Listed records.
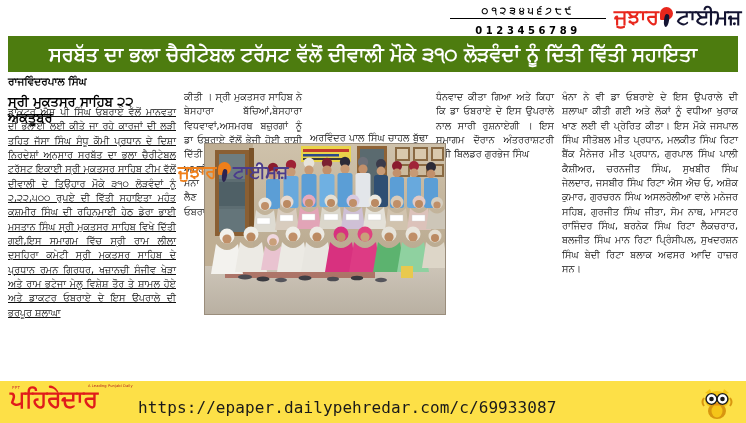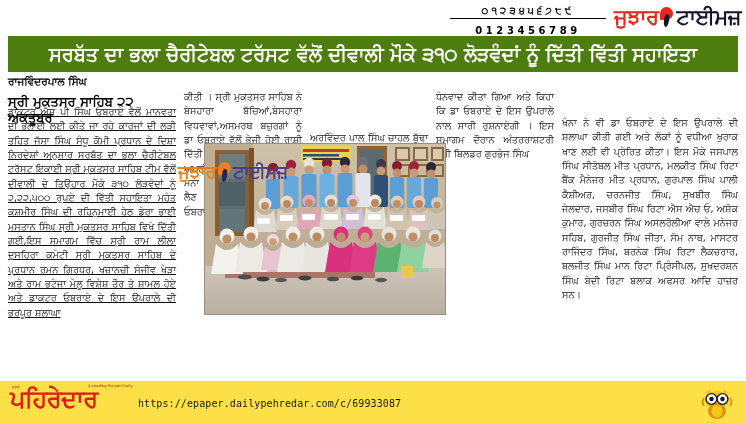--- a/index.html
+++ b/index.html
@@ -199,7 +199,7 @@
   #col2 { left: 176px; top: 15px;  width: 118px; }
   #col3 { left: 302px; top: 15px;  width: 118px; margin-top: 41px; }
   #col4 { left: 428px; top: 15px;  width: 118px; }
-  #col5 { left: 554px; top: 15px;  width: 176px; margin-top: 26px; }
+  #col5 { left: 554px; top: 15px;  width: 176px; }
 
   
   .photo {

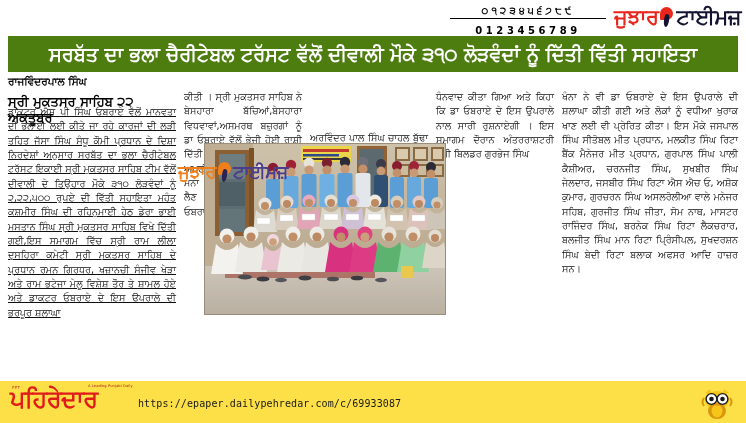--- a/index.html
+++ b/index.html
@@ -255,7 +255,7 @@
     position: absolute;
     left: 138px; top: 17px;
     font-family: "DejaVu Sans Mono", monospace;
-    font-size: 10px;
+    font-size: 16px;
     color: #1a1a1a;
     letter-spacing: 0.1px;
   }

Assignment. Write out every record above exactly, leaving no picture in the result.

Solution to this task.
--- a/index.html
+++ b/index.html
@@ -199,7 +199,7 @@
   #col2 { left: 176px; top: 15px;  width: 118px; }
   #col3 { left: 302px; top: 15px;  width: 118px; margin-top: 41px; }
   #col4 { left: 428px; top: 15px;  width: 118px; }
-  #col5 { left: 554px; top: 15px;  width: 176px; margin-top: 26px; }
+  #col5 { left: 554px; top: 15px;  width: 176px; }
 
   
   .photo {

--- a/index.html
+++ b/index.html
@@ -255,7 +255,7 @@
     position: absolute;
     left: 138px; top: 17px;
     font-family: "DejaVu Sans Mono", monospace;
-    font-size: 10px;
+    font-size: 16px;
     color: #1a1a1a;
     letter-spacing: 0.1px;
   }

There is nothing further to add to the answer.